The Standard Deviant
You would be inseine to think it is anywhere apart from Paris.
Absintheur's blog = mind-numbing yet somehow fascinating reading.

They're still at it, it looks like.

Funny thing though, I'd always wanted to see some evidence--*anything*--that absinthe was ever popular in Czechoslovakia before 1990, or at least known about.

The Hill's partisans never delivered. But I went looking a few days ago and found some, mostly on the website of Oliva Absinth. An artist named Viktor Oliva (1861-1928) was one of a group of real Bohemians who went to Paris in the 1880s and came back to Prague to spread the word. Oliva painted "Absinthe Drinker" around 1900 and the painting is still hanging in the Salvia Cafe in Prague.

Oliva Absinth is apparently made from a local recipe found in an abandoned Czech distillery. How they found it is a great story and I'm impressed by their gumption in picking up the challenge to deliver a real history of Czech-made absinthe. (I do a lot of personal research on old photos that I collect so I love this kind of stuff.) The site acknowledges that absinthe was brought over from France in the late 19th-century, Paris being the cultural capital of Europe then, and some Czech distilleries made it for the local market.
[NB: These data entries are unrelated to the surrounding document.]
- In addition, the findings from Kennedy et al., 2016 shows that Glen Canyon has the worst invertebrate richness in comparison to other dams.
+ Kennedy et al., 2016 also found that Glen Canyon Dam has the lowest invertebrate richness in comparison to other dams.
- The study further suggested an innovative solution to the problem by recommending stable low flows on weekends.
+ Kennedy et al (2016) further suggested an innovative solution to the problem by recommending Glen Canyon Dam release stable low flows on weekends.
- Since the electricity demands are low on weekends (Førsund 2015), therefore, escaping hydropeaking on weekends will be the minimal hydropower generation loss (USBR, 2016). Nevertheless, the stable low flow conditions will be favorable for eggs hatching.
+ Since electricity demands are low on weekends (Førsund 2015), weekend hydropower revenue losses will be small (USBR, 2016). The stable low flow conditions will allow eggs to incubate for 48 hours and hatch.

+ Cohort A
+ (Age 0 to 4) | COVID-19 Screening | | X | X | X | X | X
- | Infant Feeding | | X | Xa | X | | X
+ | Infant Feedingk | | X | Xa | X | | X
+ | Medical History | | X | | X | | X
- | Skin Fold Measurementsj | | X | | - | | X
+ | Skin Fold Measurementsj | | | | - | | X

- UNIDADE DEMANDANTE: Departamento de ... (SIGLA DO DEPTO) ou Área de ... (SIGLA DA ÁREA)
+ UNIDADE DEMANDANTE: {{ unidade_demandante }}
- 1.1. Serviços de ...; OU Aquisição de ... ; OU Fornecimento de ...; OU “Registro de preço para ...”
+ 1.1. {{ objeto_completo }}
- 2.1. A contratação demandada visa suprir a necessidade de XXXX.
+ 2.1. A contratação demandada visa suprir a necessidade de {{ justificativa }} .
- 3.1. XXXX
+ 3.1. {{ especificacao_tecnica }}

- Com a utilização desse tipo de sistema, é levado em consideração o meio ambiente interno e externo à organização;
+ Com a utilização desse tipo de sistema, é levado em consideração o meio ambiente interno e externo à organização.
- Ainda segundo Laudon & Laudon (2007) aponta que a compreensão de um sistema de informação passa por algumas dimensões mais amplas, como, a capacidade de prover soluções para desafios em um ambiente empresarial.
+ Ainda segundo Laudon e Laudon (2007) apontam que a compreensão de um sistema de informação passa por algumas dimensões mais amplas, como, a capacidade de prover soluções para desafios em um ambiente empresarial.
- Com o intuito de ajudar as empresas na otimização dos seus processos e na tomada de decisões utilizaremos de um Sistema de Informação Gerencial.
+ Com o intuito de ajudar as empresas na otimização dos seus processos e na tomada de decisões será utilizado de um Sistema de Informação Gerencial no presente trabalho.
They didn't make any Flaming Moes back then, and Oliva don't push that story now.

If those guys at the other website had done as much instead of making excuses about those darn Commies and Radomil Hill's despair wiping out almost all traces of Czech absinthe (since only Hill's is the real stuff) before 1990, I'd have more respect for them. CSSR bureaucrats would weep with envy if they could see how these guys rewrite history.

BTW, has anyone tried Oliva? I didn't see it in the buyers' guide or in a search of topics, unless I just plain missed it. From the description, it appears to be canonical absinthe but with a local flavor. I'm going to the Czech Republic next month, so I'll have a look around.

I'd post some shorter version of this over at the other site, but they're busy administering a beatdown to a straw Ted and I don't want to interrupt their fun. I might post anyway.

Or make up something about self-lighting absinthe, like self-cooling Guinness cans. The Czechs are supposed to be big on surrealism and absurdity. Why can't they have a sense of humor?
Oliva discussed here.
As always, the debate over there at Absintheur's blog is absurdly hilarious, at least to us here.

I got back from the Czech Republic a week or so ago, empty-handed alas. Part of it's from staying in a smallish town like Ostrava (actually, Ostrava is the 3rd largest after Prague and Brno or maybe Plzen), but the only stuff I saw in bars was Hill's. On the way back I snapped a pic of what the Prague airport had to offer.

Great beer, though. Ostravar and Radegast are local, and we couldn't get enough of that Moravian wine. Yum!